The essence of the calculation then used to be, in the 'plans' of the past, to fill up the base load with nuclear plant, until the point at which the saving on running cost ceased to be large enough, because of the limited duration of the load, to outweigh the high capital cost per GW of capacity. The peak would be met by specially built gas turbines, or by pump-storage plant or by old conventional plant, near final retirement, called in to run for only a few hours per year. And all the rest of the load would be the battle ground between oil and coal or between imported and home produced coal.

Today, according to the reports in front of us, a new technology is available, which eventually may sweep the board completely. It has lower capital cost and lower running cost than all or most of its competitors; and its margin of advantage is so great that it can force the premature retirement of existing plant, and therefore the abrupt extinction of demand for the primary fuel input appropriate to that plant. This new technology,the Combined Cycle Gas Turbine (CCGT), is claimed to be the exemplar of that classic case from the economic text books--a new plant whose total cost of operation is below the marginal cost of at least some of the existing plants. A less dramatic but more fully true statement is that the new plant is sufficiently attractive to encourage the accelerated scrapping of old plant.

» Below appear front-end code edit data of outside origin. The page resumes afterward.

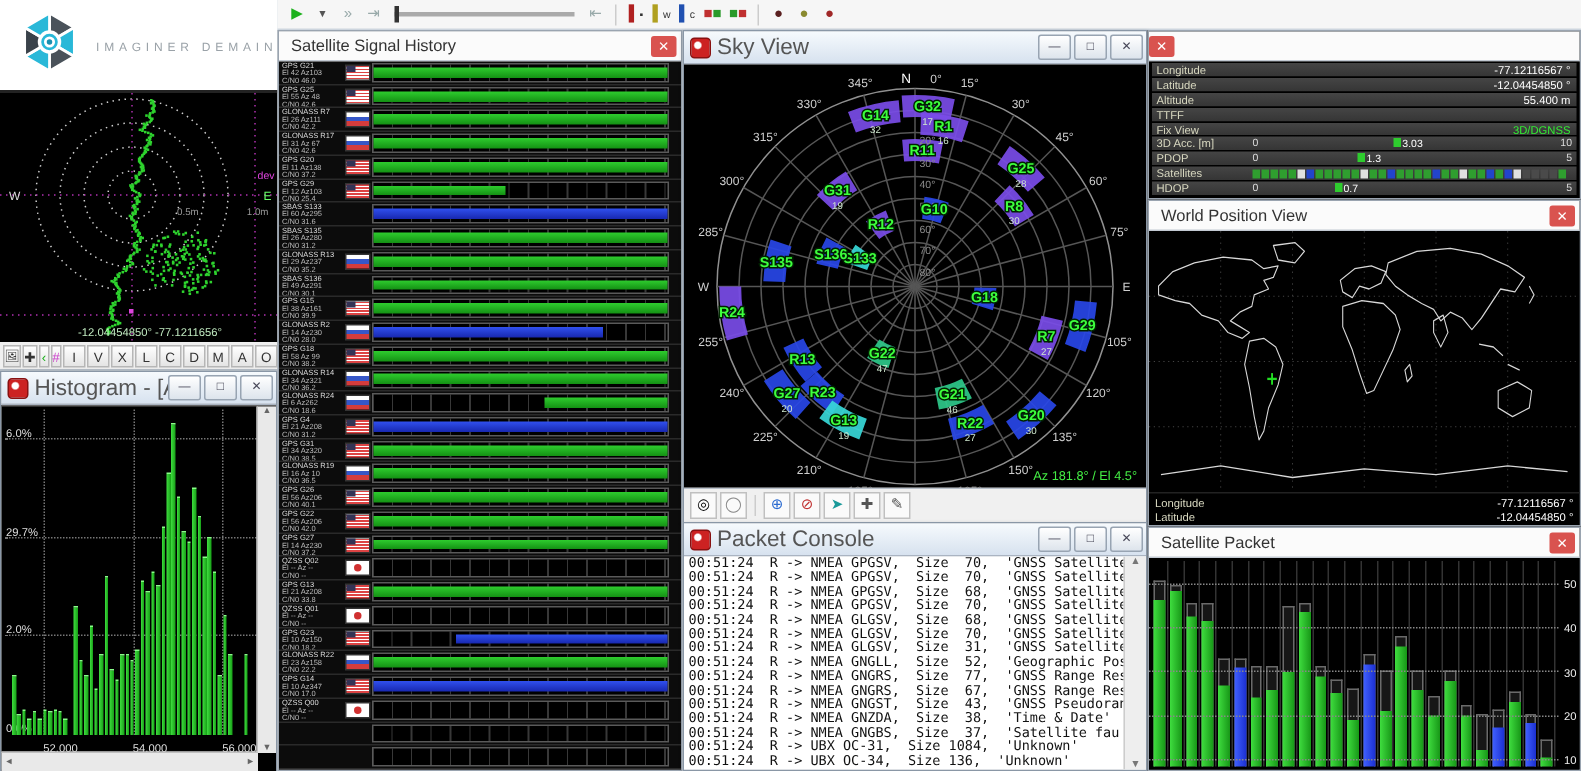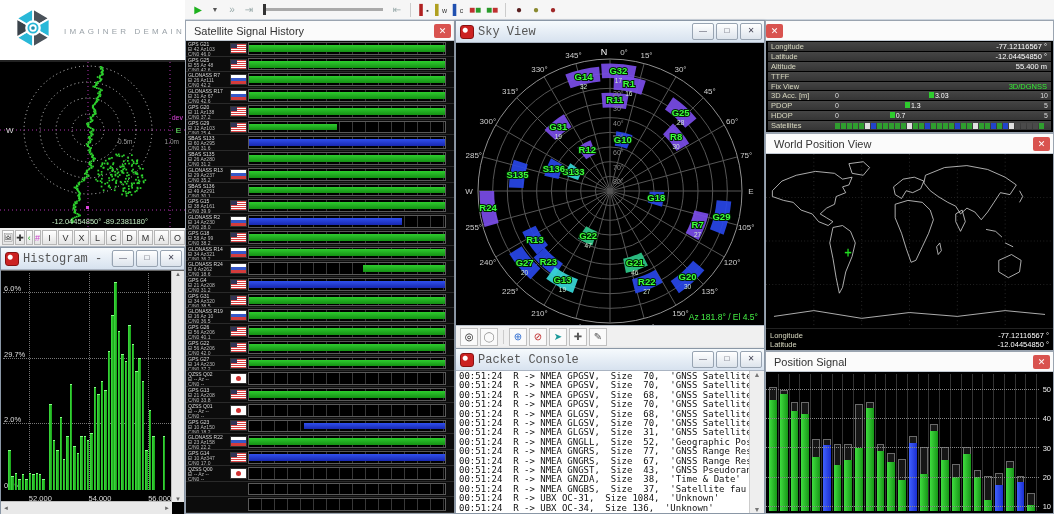"Sky View" .win-title .ttl { font-family: Liberation Mono, monospace -> none; font-size: 12px -> 15px }
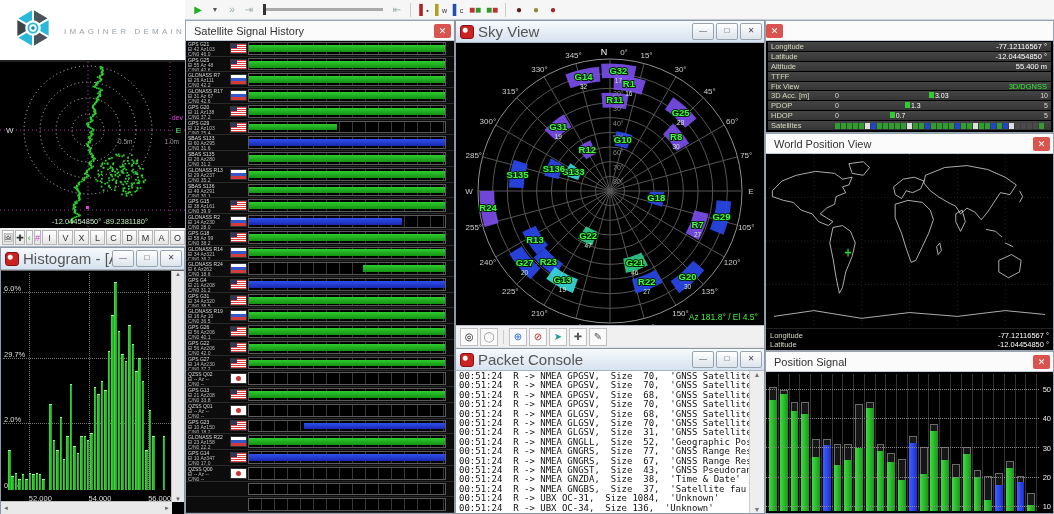"HDOP" div.dvrow { order: before "Satellites" -> after "Satellites" }
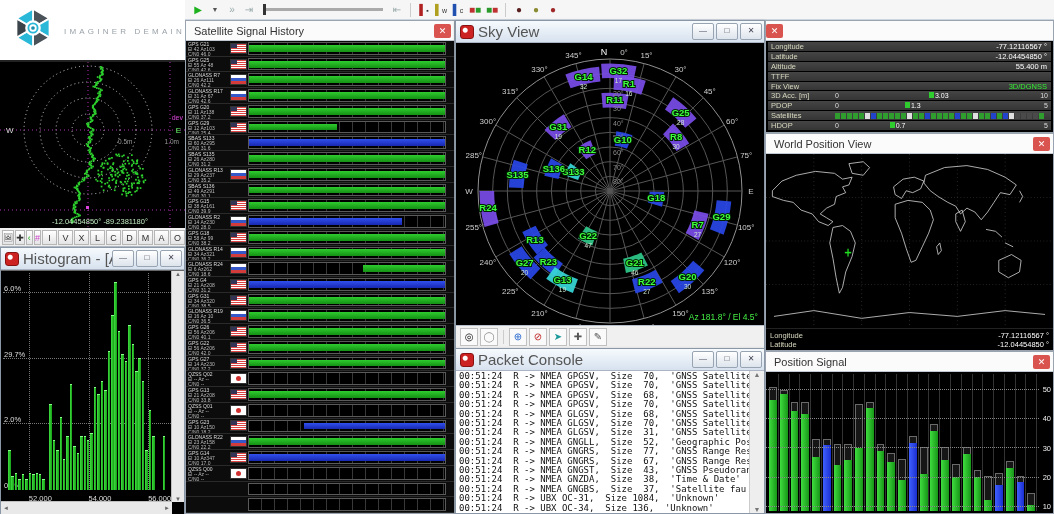"-12.04454850° -89.2381180°" span { text: -89.2381180 -> -77.1211656 }
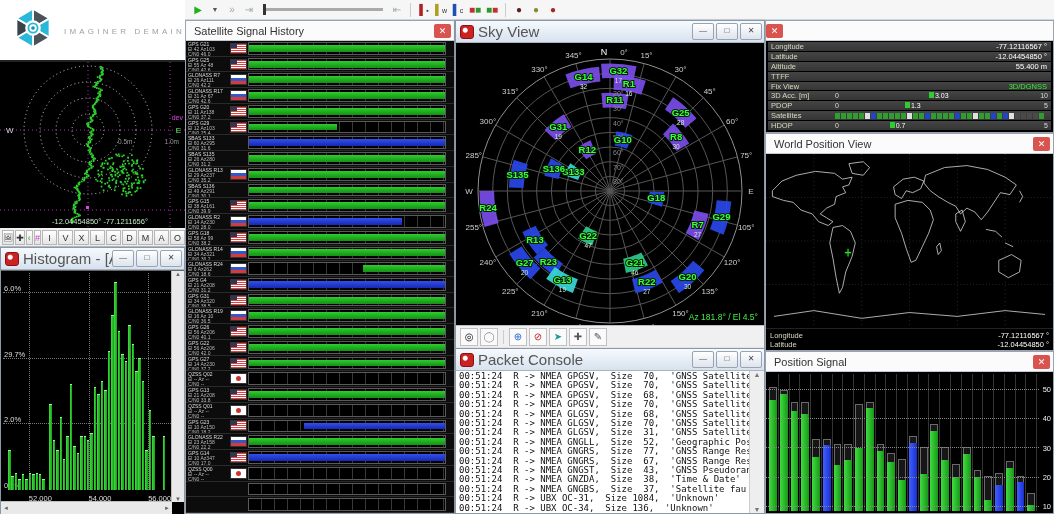"Position Signal" span.ttl { text: Position Signal -> Satellite Packet }
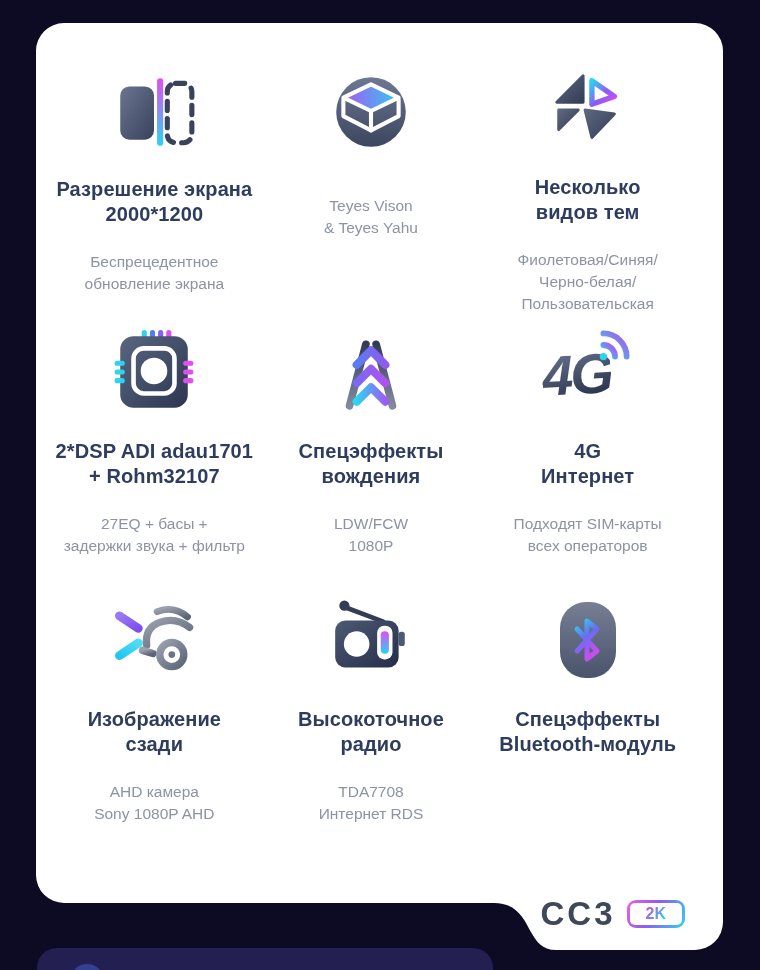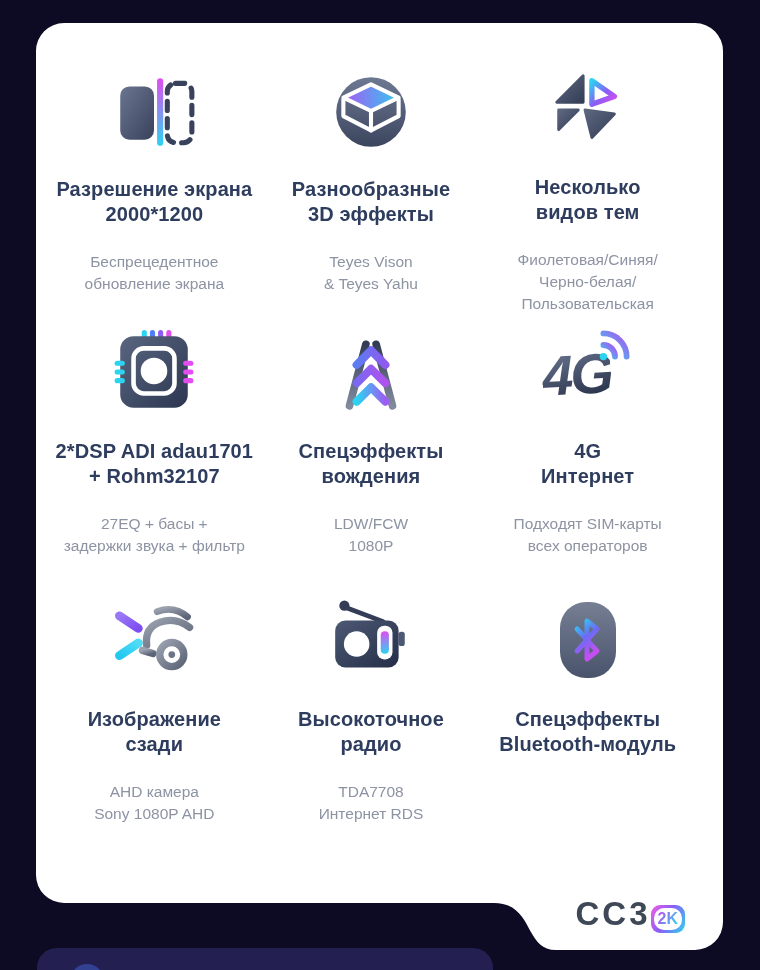"Разнообразные" div.title { html: <div>Разнообразные 3D эффекты</div> -> none }
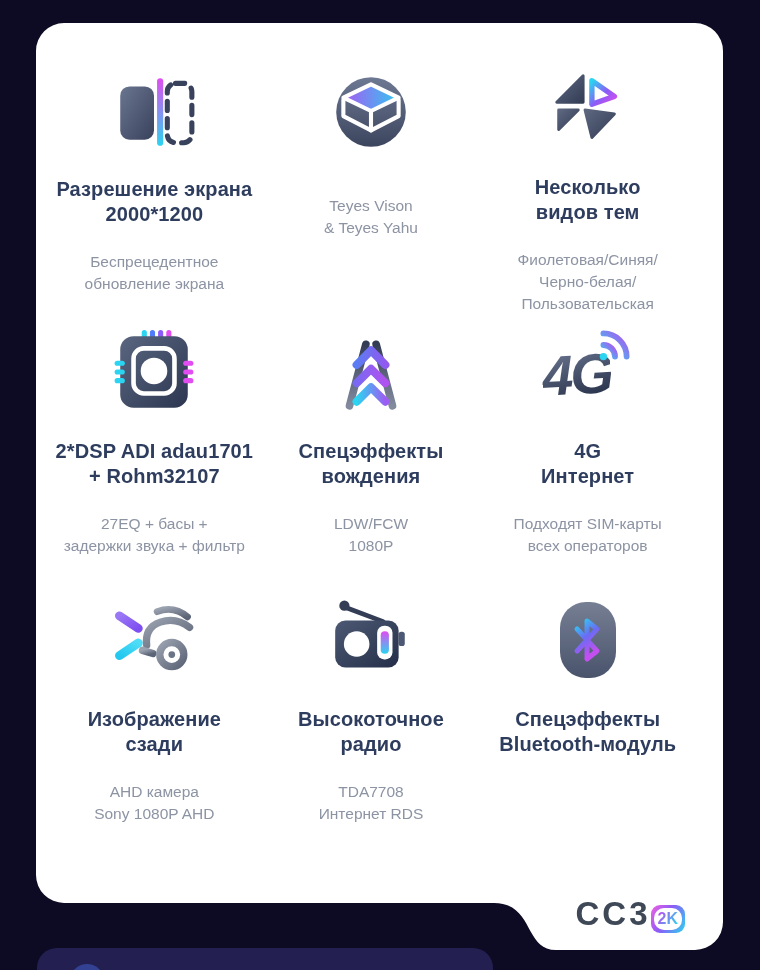"CC3" .logo { align-items: flex-end -> center; gap: none -> 11px }
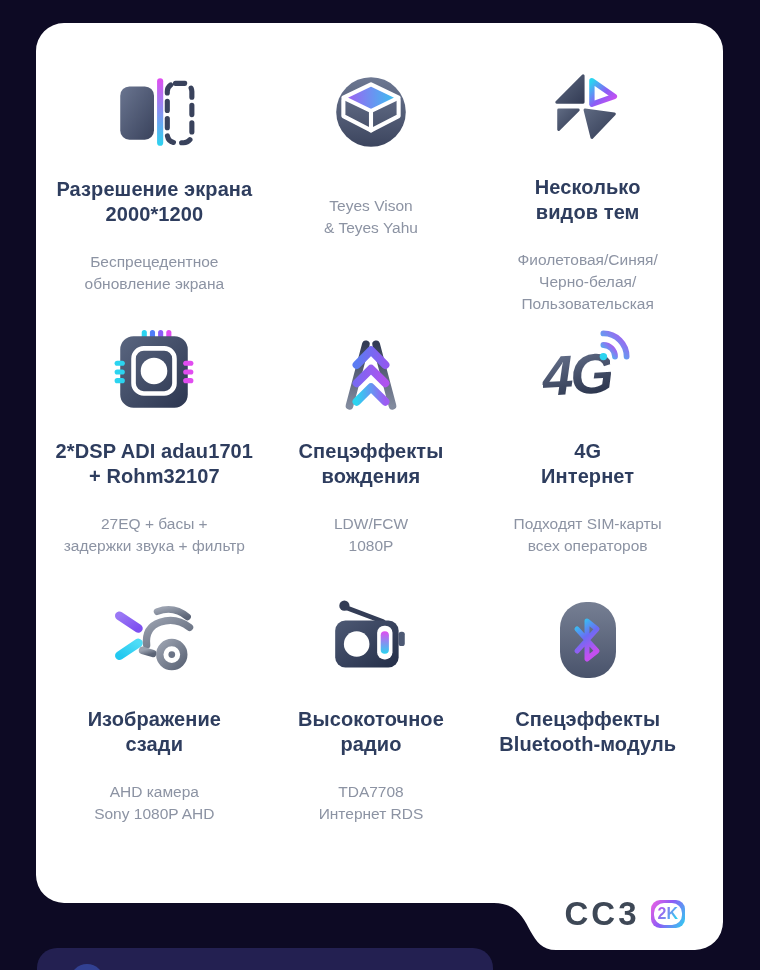"2K" .logo-badge-inner { border-radius: 10px -> 5px; padding: 2px 4px -> 2px 16px }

A plain-man interpretation of the new engineering possibilities of the CCGT is that new materials have enabled the first stage in the cycle to operate at higher temperatures than in older designs, which improves the efficiency of energy conversion; and, in addition, the 'waste heat', instead of being consigned to a heat sink, can be used to spin a conventional steam turbine. As a result, the total fuel efficiency of the two turbines together can match that of the best existing conventional plant, at a capital cost of installation per GW very much lower than for existing plant. Moreover, economies of very large scale are not necessary for the success of this technology (and perhaps not available), so that plants can be rapidly and flexibly contructed, in customer-friendly and environment-friendly sizes. The thermal efficiency of a modern oil/coal fired station can attain perhaps 34 per cent (all the waste heat goes up the chimney or into the cooling waters of the river or sea). A CCGT can attain 53 per cent efficiency. For a comparable output of power, an oil/coal fired station might need to employ 1000 men, a CCGT only 50 men.

And, on top of that, it is claimed (although somewhat contentiously) that, at the prices at which gas is sold in the new contracts to the Independent Power Producers (IPPs), the cost per joule (useful unit of energy) to the new plant is lower than the actual cost of coal to the big generators, and lower than all but the most optimistic scenarios for coal (home produced or imported) in the future. The purchase contracts, concluded by the IPPs with the ultimate suppliers of natural gas, are no doubt complex and full of special features. But they are, it seems, of the form familiar in the world oil and gas industry, particularly in the United States, for the last 30 years or more. They are 'take or pay' contracts, committing the customer to a firm series of cash payments into the far future, and therefore allowing the ultimate sellers of gas to provide bankable balance sheet assets to offset the capital liabilities originally incurred for exploration and plant installation. How the managers of British Coal would love to acquire such assets!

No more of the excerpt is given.